Dort unter den Eichen brach der Keiler mit seinen gewaltigen Hauern den steinharten Boden auf – nur wenige Schritte von Lykos entfernt. Nah genug, daß das Tier sich, erst verwundet, zum Kampf stellen würde.
Dies war die äußerste Prüfung. Wenn er den Pfeil in die Seite
des Schwarzwildes schoß, gab es kein Zurück mehr.
Wer einen solchen Keiler reizt, fordert den Tod heraus. Lykos ruckte leicht mit der Schulter. Lautlos glitt der Bogen
in seine Hand.
Einmal noch prüfte der junge Mann den Sitz der Streitaxt am Waffengürtel, vergewisserte sich, daß der starke Eibenholzspeer griffbereit neben ihm lehnte.
Behutsam legte er den Pfeil an.
Ein letzter Augenblick des Innehaltens: Aus eigener Kraft hält kein Mann diesem Untier stand, kein Mensch.
Göttlicher Krieger, Herrscher der Wölfe, du willst es. Ich folge dir.

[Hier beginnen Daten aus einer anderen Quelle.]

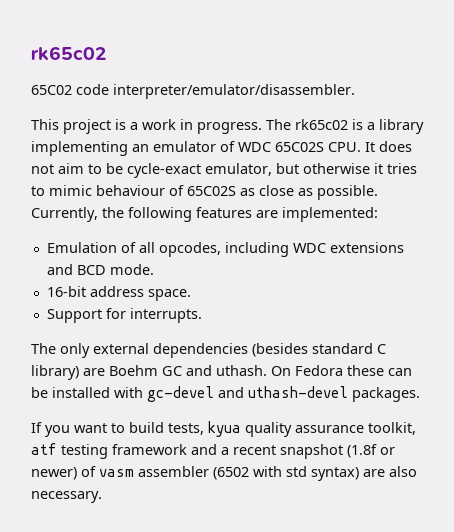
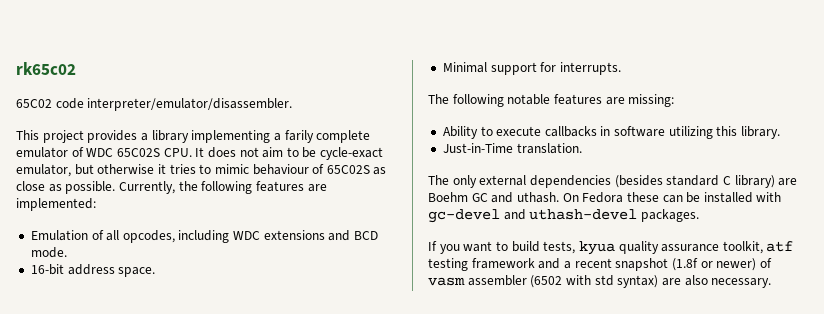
- This project is a work in progress. The rk65c02 is a library implementing an emulator of WDC 65C02S CPU. It does not aim to be cycle-exact emulator, but otherwise it tries to mimic behaviour of 65C02S as close as possible.
+ This project provides a library implementing a farily complete emulator of WDC 65C02S CPU. It does not aim to be cycle-exact emulator, but otherwise it tries to mimic behaviour of 65C02S as close as possible.
- Support for interrupts.
+ Minimal support for interrupts.
+ The following notable features are missing:
+ Ability to execute callbacks in software utilizing this library.
+ Just-in-Time translation.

Nimm von mir Besitz.
Fest zog er Bogen und Sehne auseinander, dehnte die Spannung, schoß.
Die Bogensehne sang: triumphierendes Lied von Mannesmut und Gottvertrauen. Der Pfeil traf den Keiler, blieb in seiner Seite stecken.
Der Keiler klagte laut, fuhr herum. Schauerlich tönte das erregte Wetzen seines Gewaffs.

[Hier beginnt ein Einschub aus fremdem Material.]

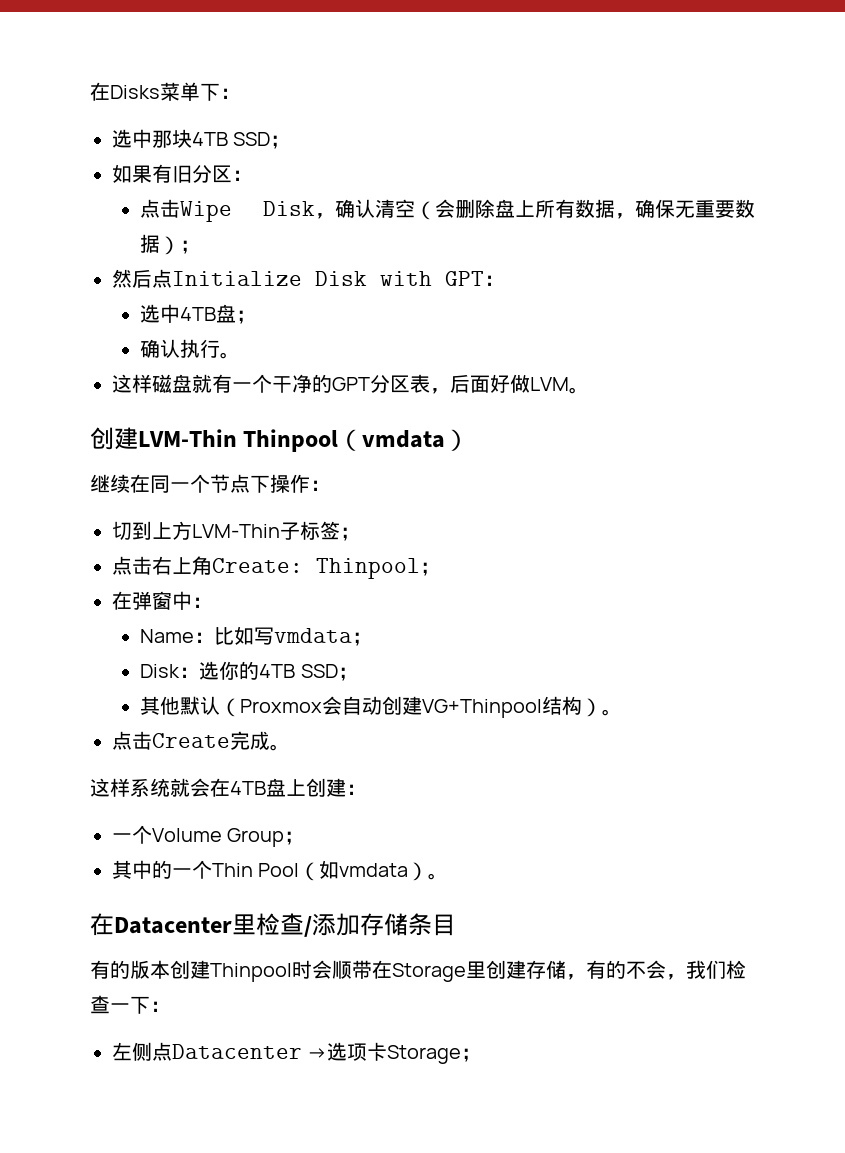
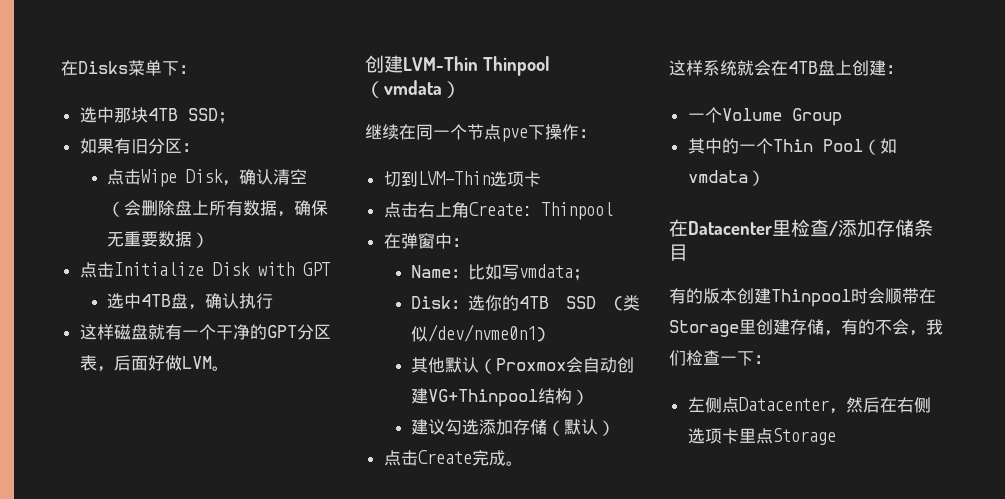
- 点击Wipe Disk，确认清空（会删除盘上所有数据，确保无重要数据）；
- 然后点Initialize Disk with GPT：
+ 点击Wipe Disk，确认清空（会删除盘上所有数据，确保无重要数据）
+ 点击Initialize Disk with GPT
- 选中4TB盘；
- 确认执行。
+ 选中4TB盘，确认执行
- 继续在同一个节点下操作：
+ 继续在同一个节点pve下操作：
- 切到上方LVM-Thin子标签；
+ 切到LVM-Thin选项卡
- 点击右上角Create: Thinpool；
+ 点击右上角Create: Thinpool
- Disk：选你的4TB SSD；
+ Disk：选你的4TB SSD (类似/dev/nvme0n1)
- 其他默认（Proxmox会自动创建VG+Thinpool结构）。
+ 其他默认（Proxmox会自动创建VG+Thinpool结构）
+ 建议勾选添加存储（默认）
- 一个Volume Group；
+ 一个Volume Group
- 其中的一个Thin Pool（如vmdata）。
+ 其中的一个Thin Pool（如vmdata）
- 左侧点Datacenter →选项卡Storage；
+ 左侧点Datacenter，然后在右侧选项卡里点Storage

Lykos ließ den Bogen fahren, riß den Speer heran.
Als sich seine Finger um den glatten Schaft schlossen, geschah es: Lykos der Mann – er hörte auf zu sein.
Feuer schoß aus dem Speer in seine Glieder, glühend pulste das Blut. Die feinen Haare in seinem Nacken sträubten sich. Die Augen verengten sich zu schmalen Schlitzen, die Lippen bleckten drohend die Zähne.
Lykos der Wolf – er war geboren.
Geduckt, das linke Bein gebeugt, das rechte nach hinten gestützt, den Speer unter die Achsel geklemmt und mit beiden Händen fest umklammert, die Füße mit aller Kraft im Boden verankert, Spannung in jeder Faser seines Körpers: So erwartete er den Keiler.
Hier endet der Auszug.